Required work: Each line of the material must appear again in the answer, exactly.

==========

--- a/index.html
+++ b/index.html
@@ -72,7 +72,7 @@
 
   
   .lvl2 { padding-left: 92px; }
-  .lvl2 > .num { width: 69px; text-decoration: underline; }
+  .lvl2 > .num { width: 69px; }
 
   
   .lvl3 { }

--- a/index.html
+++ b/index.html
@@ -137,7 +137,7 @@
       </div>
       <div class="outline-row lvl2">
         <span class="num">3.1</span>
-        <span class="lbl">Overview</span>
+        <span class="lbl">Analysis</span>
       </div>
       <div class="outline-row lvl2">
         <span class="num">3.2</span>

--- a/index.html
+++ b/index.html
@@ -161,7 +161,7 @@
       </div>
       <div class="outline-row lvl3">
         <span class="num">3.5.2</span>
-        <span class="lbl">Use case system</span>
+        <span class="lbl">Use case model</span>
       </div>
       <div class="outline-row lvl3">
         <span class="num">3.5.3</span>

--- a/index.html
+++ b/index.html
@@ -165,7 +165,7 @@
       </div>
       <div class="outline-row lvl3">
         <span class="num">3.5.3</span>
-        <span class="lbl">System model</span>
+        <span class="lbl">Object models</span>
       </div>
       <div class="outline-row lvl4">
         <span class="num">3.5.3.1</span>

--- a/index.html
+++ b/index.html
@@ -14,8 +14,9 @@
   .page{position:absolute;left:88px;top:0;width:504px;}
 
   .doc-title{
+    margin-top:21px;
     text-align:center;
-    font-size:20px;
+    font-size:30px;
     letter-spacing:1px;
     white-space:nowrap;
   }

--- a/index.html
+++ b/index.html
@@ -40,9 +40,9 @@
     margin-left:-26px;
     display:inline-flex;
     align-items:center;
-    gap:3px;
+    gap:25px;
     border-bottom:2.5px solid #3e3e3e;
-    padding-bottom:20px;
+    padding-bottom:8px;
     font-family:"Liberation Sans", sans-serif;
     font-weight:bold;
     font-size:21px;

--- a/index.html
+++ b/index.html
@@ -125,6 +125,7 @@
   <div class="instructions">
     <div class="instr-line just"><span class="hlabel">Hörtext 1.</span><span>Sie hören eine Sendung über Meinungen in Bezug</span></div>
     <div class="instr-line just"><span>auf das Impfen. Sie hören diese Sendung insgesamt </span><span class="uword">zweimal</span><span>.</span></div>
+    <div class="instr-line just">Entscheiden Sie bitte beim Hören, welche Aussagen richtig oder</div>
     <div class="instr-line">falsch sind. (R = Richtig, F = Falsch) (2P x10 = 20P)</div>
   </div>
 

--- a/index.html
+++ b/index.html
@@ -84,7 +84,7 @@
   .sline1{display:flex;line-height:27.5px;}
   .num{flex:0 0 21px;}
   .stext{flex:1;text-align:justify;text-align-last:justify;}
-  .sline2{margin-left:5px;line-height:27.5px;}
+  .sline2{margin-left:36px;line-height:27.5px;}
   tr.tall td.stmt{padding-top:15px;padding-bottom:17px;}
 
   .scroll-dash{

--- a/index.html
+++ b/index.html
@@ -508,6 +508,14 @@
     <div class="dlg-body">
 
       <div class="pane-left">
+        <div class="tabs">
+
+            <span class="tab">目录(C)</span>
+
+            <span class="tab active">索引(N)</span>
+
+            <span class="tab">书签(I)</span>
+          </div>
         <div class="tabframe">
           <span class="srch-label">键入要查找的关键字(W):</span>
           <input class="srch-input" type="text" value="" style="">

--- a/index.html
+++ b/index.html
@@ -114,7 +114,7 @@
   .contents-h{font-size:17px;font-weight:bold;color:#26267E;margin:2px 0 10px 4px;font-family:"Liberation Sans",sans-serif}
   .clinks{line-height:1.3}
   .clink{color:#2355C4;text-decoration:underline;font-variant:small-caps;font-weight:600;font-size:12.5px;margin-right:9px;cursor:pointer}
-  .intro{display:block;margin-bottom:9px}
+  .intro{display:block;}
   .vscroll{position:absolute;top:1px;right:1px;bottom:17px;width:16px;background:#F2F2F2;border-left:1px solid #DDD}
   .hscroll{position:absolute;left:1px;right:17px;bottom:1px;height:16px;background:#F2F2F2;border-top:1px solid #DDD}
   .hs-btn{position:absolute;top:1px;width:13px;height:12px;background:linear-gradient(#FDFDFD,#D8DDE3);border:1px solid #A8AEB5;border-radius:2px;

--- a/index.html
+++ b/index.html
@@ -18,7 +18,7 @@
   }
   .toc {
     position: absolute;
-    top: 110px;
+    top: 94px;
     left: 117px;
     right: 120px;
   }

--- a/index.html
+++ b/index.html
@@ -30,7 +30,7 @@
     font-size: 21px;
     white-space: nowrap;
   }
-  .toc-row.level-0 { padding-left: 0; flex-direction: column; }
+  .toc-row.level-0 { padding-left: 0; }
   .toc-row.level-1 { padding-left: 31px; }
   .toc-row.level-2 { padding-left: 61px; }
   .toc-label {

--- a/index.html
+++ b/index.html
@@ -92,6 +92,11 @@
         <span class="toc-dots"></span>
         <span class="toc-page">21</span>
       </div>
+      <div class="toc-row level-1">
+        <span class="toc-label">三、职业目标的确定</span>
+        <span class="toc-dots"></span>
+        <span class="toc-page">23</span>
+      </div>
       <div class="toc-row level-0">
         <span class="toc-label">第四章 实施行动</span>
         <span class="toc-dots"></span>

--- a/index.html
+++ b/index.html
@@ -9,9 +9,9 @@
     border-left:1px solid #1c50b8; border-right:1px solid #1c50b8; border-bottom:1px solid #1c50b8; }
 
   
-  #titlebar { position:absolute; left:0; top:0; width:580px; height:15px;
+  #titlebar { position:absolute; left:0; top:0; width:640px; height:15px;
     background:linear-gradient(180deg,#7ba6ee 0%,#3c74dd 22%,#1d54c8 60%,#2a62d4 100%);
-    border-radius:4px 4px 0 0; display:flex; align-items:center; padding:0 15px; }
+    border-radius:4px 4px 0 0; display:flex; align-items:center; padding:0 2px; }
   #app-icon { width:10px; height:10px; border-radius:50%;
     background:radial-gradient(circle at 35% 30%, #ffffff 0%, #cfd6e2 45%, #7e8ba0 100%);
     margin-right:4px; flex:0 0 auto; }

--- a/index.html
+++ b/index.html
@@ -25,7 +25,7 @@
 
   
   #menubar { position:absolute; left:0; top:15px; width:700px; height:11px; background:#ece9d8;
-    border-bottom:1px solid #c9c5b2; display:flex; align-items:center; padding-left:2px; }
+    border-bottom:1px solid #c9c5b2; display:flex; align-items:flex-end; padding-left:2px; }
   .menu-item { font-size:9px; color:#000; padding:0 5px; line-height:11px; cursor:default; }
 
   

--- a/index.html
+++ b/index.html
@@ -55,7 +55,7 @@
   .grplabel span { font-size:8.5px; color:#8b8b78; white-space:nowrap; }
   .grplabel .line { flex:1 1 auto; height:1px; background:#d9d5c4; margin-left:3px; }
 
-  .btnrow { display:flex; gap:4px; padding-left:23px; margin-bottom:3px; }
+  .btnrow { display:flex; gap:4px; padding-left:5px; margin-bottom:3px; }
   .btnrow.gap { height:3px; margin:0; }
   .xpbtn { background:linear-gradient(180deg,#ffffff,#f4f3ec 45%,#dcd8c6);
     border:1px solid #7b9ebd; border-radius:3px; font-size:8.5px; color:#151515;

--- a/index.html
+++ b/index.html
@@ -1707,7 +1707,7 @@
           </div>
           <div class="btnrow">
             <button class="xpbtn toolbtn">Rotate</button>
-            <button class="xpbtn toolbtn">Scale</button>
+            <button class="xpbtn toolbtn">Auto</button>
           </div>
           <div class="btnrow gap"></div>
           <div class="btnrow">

==========

Solved exercise:
--- a/index.html
+++ b/index.html
@@ -72,7 +72,7 @@
 
   
   .lvl2 { padding-left: 92px; }
-  .lvl2 > .num { width: 69px; text-decoration: underline; }
+  .lvl2 > .num { width: 69px; }
 
   
   .lvl3 { }

--- a/index.html
+++ b/index.html
@@ -137,7 +137,7 @@
       </div>
       <div class="outline-row lvl2">
         <span class="num">3.1</span>
-        <span class="lbl">Overview</span>
+        <span class="lbl">Analysis</span>
       </div>
       <div class="outline-row lvl2">
         <span class="num">3.2</span>

--- a/index.html
+++ b/index.html
@@ -161,7 +161,7 @@
       </div>
       <div class="outline-row lvl3">
         <span class="num">3.5.2</span>
-        <span class="lbl">Use case system</span>
+        <span class="lbl">Use case model</span>
       </div>
       <div class="outline-row lvl3">
         <span class="num">3.5.3</span>

--- a/index.html
+++ b/index.html
@@ -165,7 +165,7 @@
       </div>
       <div class="outline-row lvl3">
         <span class="num">3.5.3</span>
-        <span class="lbl">System model</span>
+        <span class="lbl">Object models</span>
       </div>
       <div class="outline-row lvl4">
         <span class="num">3.5.3.1</span>

--- a/index.html
+++ b/index.html
@@ -14,8 +14,9 @@
   .page{position:absolute;left:88px;top:0;width:504px;}
 
   .doc-title{
+    margin-top:21px;
     text-align:center;
-    font-size:20px;
+    font-size:30px;
     letter-spacing:1px;
     white-space:nowrap;
   }

--- a/index.html
+++ b/index.html
@@ -40,9 +40,9 @@
     margin-left:-26px;
     display:inline-flex;
     align-items:center;
-    gap:3px;
+    gap:25px;
     border-bottom:2.5px solid #3e3e3e;
-    padding-bottom:20px;
+    padding-bottom:8px;
     font-family:"Liberation Sans", sans-serif;
     font-weight:bold;
     font-size:21px;

--- a/index.html
+++ b/index.html
@@ -125,6 +125,7 @@
   <div class="instructions">
     <div class="instr-line just"><span class="hlabel">Hörtext 1.</span><span>Sie hören eine Sendung über Meinungen in Bezug</span></div>
     <div class="instr-line just"><span>auf das Impfen. Sie hören diese Sendung insgesamt </span><span class="uword">zweimal</span><span>.</span></div>
+    <div class="instr-line just">Entscheiden Sie bitte beim Hören, welche Aussagen richtig oder</div>
     <div class="instr-line">falsch sind. (R = Richtig, F = Falsch) (2P x10 = 20P)</div>
   </div>
 

--- a/index.html
+++ b/index.html
@@ -84,7 +84,7 @@
   .sline1{display:flex;line-height:27.5px;}
   .num{flex:0 0 21px;}
   .stext{flex:1;text-align:justify;text-align-last:justify;}
-  .sline2{margin-left:5px;line-height:27.5px;}
+  .sline2{margin-left:36px;line-height:27.5px;}
   tr.tall td.stmt{padding-top:15px;padding-bottom:17px;}
 
   .scroll-dash{

--- a/index.html
+++ b/index.html
@@ -508,6 +508,14 @@
     <div class="dlg-body">
 
       <div class="pane-left">
+        <div class="tabs">
+
+            <span class="tab">目录(C)</span>
+
+            <span class="tab active">索引(N)</span>
+
+            <span class="tab">书签(I)</span>
+          </div>
         <div class="tabframe">
           <span class="srch-label">键入要查找的关键字(W):</span>
           <input class="srch-input" type="text" value="" style="">

--- a/index.html
+++ b/index.html
@@ -114,7 +114,7 @@
   .contents-h{font-size:17px;font-weight:bold;color:#26267E;margin:2px 0 10px 4px;font-family:"Liberation Sans",sans-serif}
   .clinks{line-height:1.3}
   .clink{color:#2355C4;text-decoration:underline;font-variant:small-caps;font-weight:600;font-size:12.5px;margin-right:9px;cursor:pointer}
-  .intro{display:block;margin-bottom:9px}
+  .intro{display:block;}
   .vscroll{position:absolute;top:1px;right:1px;bottom:17px;width:16px;background:#F2F2F2;border-left:1px solid #DDD}
   .hscroll{position:absolute;left:1px;right:17px;bottom:1px;height:16px;background:#F2F2F2;border-top:1px solid #DDD}
   .hs-btn{position:absolute;top:1px;width:13px;height:12px;background:linear-gradient(#FDFDFD,#D8DDE3);border:1px solid #A8AEB5;border-radius:2px;

--- a/index.html
+++ b/index.html
@@ -18,7 +18,7 @@
   }
   .toc {
     position: absolute;
-    top: 110px;
+    top: 94px;
     left: 117px;
     right: 120px;
   }

--- a/index.html
+++ b/index.html
@@ -30,7 +30,7 @@
     font-size: 21px;
     white-space: nowrap;
   }
-  .toc-row.level-0 { padding-left: 0; flex-direction: column; }
+  .toc-row.level-0 { padding-left: 0; }
   .toc-row.level-1 { padding-left: 31px; }
   .toc-row.level-2 { padding-left: 61px; }
   .toc-label {

--- a/index.html
+++ b/index.html
@@ -92,6 +92,11 @@
         <span class="toc-dots"></span>
         <span class="toc-page">21</span>
       </div>
+      <div class="toc-row level-1">
+        <span class="toc-label">三、职业目标的确定</span>
+        <span class="toc-dots"></span>
+        <span class="toc-page">23</span>
+      </div>
       <div class="toc-row level-0">
         <span class="toc-label">第四章 实施行动</span>
         <span class="toc-dots"></span>

--- a/index.html
+++ b/index.html
@@ -9,9 +9,9 @@
     border-left:1px solid #1c50b8; border-right:1px solid #1c50b8; border-bottom:1px solid #1c50b8; }
 
   
-  #titlebar { position:absolute; left:0; top:0; width:580px; height:15px;
+  #titlebar { position:absolute; left:0; top:0; width:640px; height:15px;
     background:linear-gradient(180deg,#7ba6ee 0%,#3c74dd 22%,#1d54c8 60%,#2a62d4 100%);
-    border-radius:4px 4px 0 0; display:flex; align-items:center; padding:0 15px; }
+    border-radius:4px 4px 0 0; display:flex; align-items:center; padding:0 2px; }
   #app-icon { width:10px; height:10px; border-radius:50%;
     background:radial-gradient(circle at 35% 30%, #ffffff 0%, #cfd6e2 45%, #7e8ba0 100%);
     margin-right:4px; flex:0 0 auto; }

--- a/index.html
+++ b/index.html
@@ -25,7 +25,7 @@
 
   
   #menubar { position:absolute; left:0; top:15px; width:700px; height:11px; background:#ece9d8;
-    border-bottom:1px solid #c9c5b2; display:flex; align-items:center; padding-left:2px; }
+    border-bottom:1px solid #c9c5b2; display:flex; align-items:flex-end; padding-left:2px; }
   .menu-item { font-size:9px; color:#000; padding:0 5px; line-height:11px; cursor:default; }
 
   

--- a/index.html
+++ b/index.html
@@ -55,7 +55,7 @@
   .grplabel span { font-size:8.5px; color:#8b8b78; white-space:nowrap; }
   .grplabel .line { flex:1 1 auto; height:1px; background:#d9d5c4; margin-left:3px; }
 
-  .btnrow { display:flex; gap:4px; padding-left:23px; margin-bottom:3px; }
+  .btnrow { display:flex; gap:4px; padding-left:5px; margin-bottom:3px; }
   .btnrow.gap { height:3px; margin:0; }
   .xpbtn { background:linear-gradient(180deg,#ffffff,#f4f3ec 45%,#dcd8c6);
     border:1px solid #7b9ebd; border-radius:3px; font-size:8.5px; color:#151515;

--- a/index.html
+++ b/index.html
@@ -1707,7 +1707,7 @@
           </div>
           <div class="btnrow">
             <button class="xpbtn toolbtn">Rotate</button>
-            <button class="xpbtn toolbtn">Scale</button>
+            <button class="xpbtn toolbtn">Auto</button>
           </div>
           <div class="btnrow gap"></div>
           <div class="btnrow">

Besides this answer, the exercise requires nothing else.